2008 04 14 Villa Muse

Real Estate Agent with Goldwasser Real Estate

Most are aware that Villa Muse threw down a now-or-never ultimatum for the city council, and how the council refused to bite.  But what's happened since then?

Two months after, there are scant few developments on that front.  But there are some interesting residential developments under way nearby.  At the Villa Muse website, the "news" column includes a May 7th post-mortem thanking their supporters, and criticizing the city council members who voted against them:

As you are most likely aware, yesterday was our presentation to the City Council, and in a surprising and disappointing 4-3 vote, they rejected our request that would have laid the foundation for Villa Muse to be built in Austin. We will continue to listen to and evaluate the City's counter-proposal, but we are now moving out of exclusive negotiations with Austin and into mutual negotiations with two other municipalities in Texas, which by definition, lowers the odds that we'll end up calling Austin home.

Their map, however, still shows the proposed development at the original Webberville location, and although the developers reportedly have been in talks with Bastrop and

San Antonio, there's no solid news of Villa Muse planning to call either of those cities home.

Two other real estate developments in the same area, however, are making progress to overcome the same hurdles that Villa Muse faced. Through the use of Public Improvement Districts (PIDs), Fort Worth-based Taurus of Texas Holdings LP is entering an "unusual-and intimate-financing partnership with the city," on their proposed $3 billion development just a few miles north of Villa Muse's proposed location.  These proposed developments are also in Austin's "ETJ," or Extraterritorial Jurisdiction--the "unincorporated land just outside the city limits that the city is authorized to annex and levy taxes on."

The developments are to be called Whisper Valley and Indian Hills, and the deal is all about infrastructure.  Put simply, someone is going to have to spend millions and millions of dollars putting in the sewers, streets, and other facilities in order to turn that farmland into urban territory. The city could do it, but only after annexing the land and laying out a huge chunk of tax money.  The developers could do it (like the Villa Muse team wanted to do), but that would add hugely to their expenses. 

What the current deal is proposing is that the city uses its considerable borrowing power to leverage the infrastructure, in return for getting to regulate the development from the beginning.

"Bottom line, we'd do a development agreement that gives us an opportunity to essentially invest in infrastructure in order to produce a different land-use pattern than what we typically see in a suburban (area)," Assistant City Manager Laura Huffman said.

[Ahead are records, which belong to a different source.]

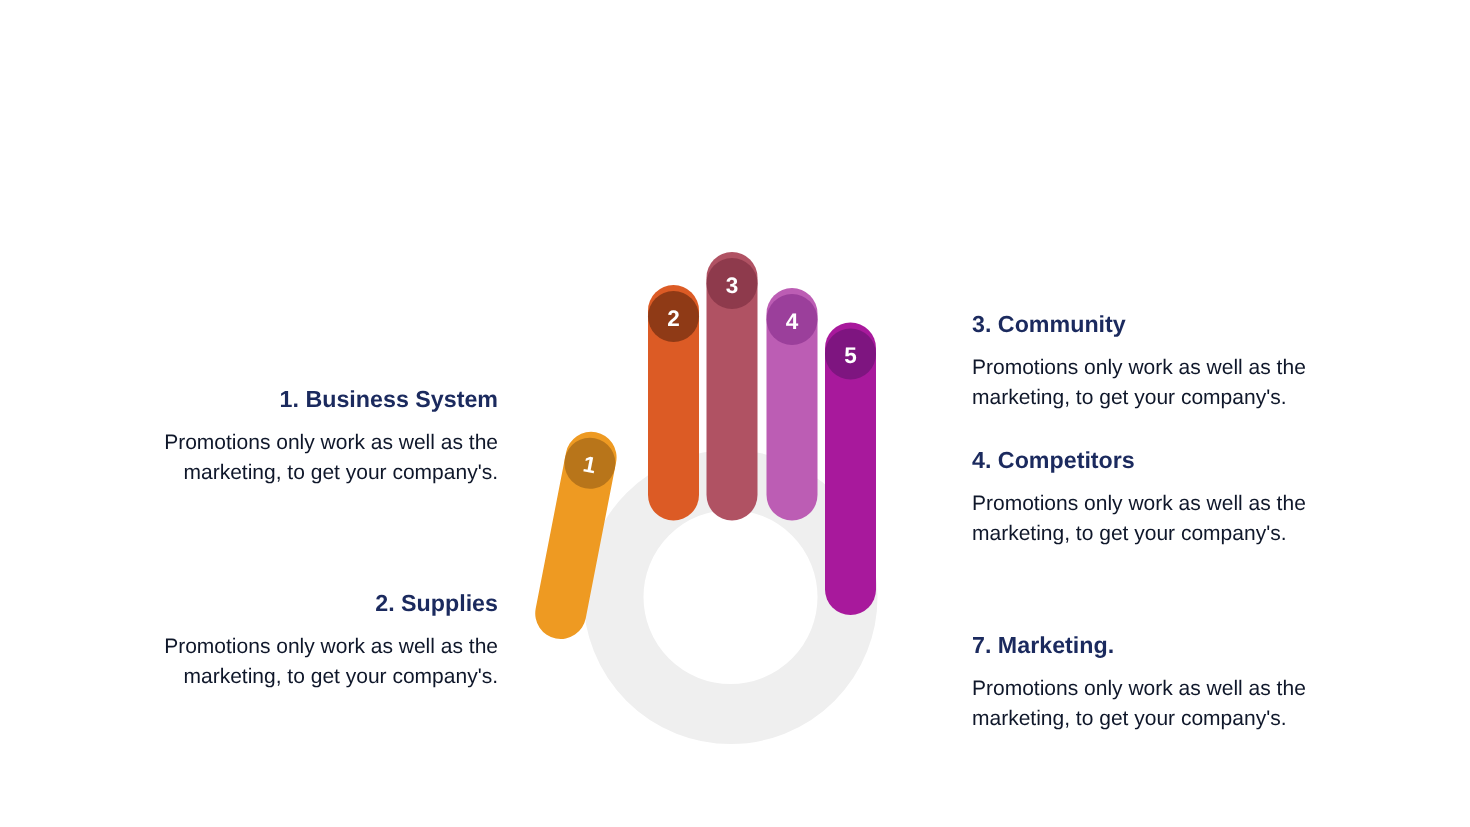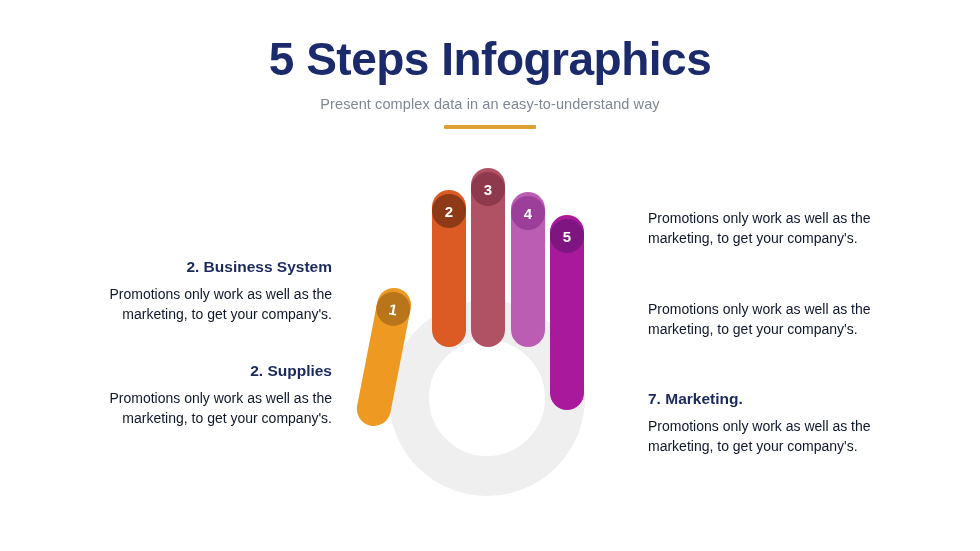--- a/index.html
+++ b/index.html
@@ -55,21 +55,21 @@
 
   
   .col {
     position: absolute;
     width: 262px;
   }
   .col-left  { left: 70px; text-align: right; }
   .col-right { left: 648px; text-align: left; }
 
   .step-block { margin: 0 0 36px 0; }
-  .step-block:last-child { margin-bottom: 0; }
+  .step-block:last-child { margin-bottom: 0; margin-top: 32px; }
 
   .step-heading {
     font-size: 15.5px;
     font-weight: bold;
     color: #1B2A5E;
     margin: 0 0 7px 0;
     line-height: 1.2;
   }
   .step-body {
     font-size: 14px;
@@ -99,46 +99,43 @@
     font-size: 15px;
     font-weight: bold;
     fill: #ffffff;
   }
 </style>
 </head>
 <body>
 
 <div id="slide">
 
-  <div class="header">
-    <h1 class="slide-title" style="color: rgb(27, 42, 107);">5 Steps Infographics</h1>
-    <p class="slide-subtitle" style="color: rgb(127, 134, 148);">Present complex data in an easy-to-understand way</p>
-    <div class="accent-rule" style="background: rgb(221, 160, 51);"></div>
-  </div>
 
   <div class="col col-left" style="top:258px; height:190px;">
 
     <div class="step-block" id="left-block-0">
-      <div class="step-heading">2. Business System</div>
+      <div class="step-heading">1. Business System</div>
       <div class="step-body">Promotions only work as well as the marketing, to get your company's.</div>
     </div>
 
     <div class="step-block" id="left-block-1">
       <div class="step-heading">2. Supplies</div>
       <div class="step-body">Promotions only work as well as the marketing, to get your company's.</div>
     </div>
   </div>
 
   <div class="col col-right" style="top:208px; height:265px;">
 
     <div class="step-block" id="right-block-0">
+      <div class="step-heading">3. Community</div>
       <div class="step-body">Promotions only work as well as the marketing, to get your company's.</div>
     </div>
 
     <div class="step-block" id="right-block-1">
+      <div class="step-heading">4. Competitors</div>
       <div class="step-body">Promotions only work as well as the marketing, to get your company's.</div>
     </div>
 
     <div class="step-block" id="right-block-2">
       <div class="step-heading">7. Marketing.</div>
       <div class="step-body">Promotions only work as well as the marketing, to get your company's.</div>
     </div>
   </div>
 
   <div class="hand">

This type of regulation may be exactly what the Villa Muse developers were wanting to avoid.  And while it's certain that any kind of real estate development is easier without city regulation, it's hoped that the Villa Muse team may take a look at their neighbors in the TX 130 corridor and decide that there is, after all, a way to reconcile the city's desire for control over its suburbs and the developer's need to work with a relatively free hand.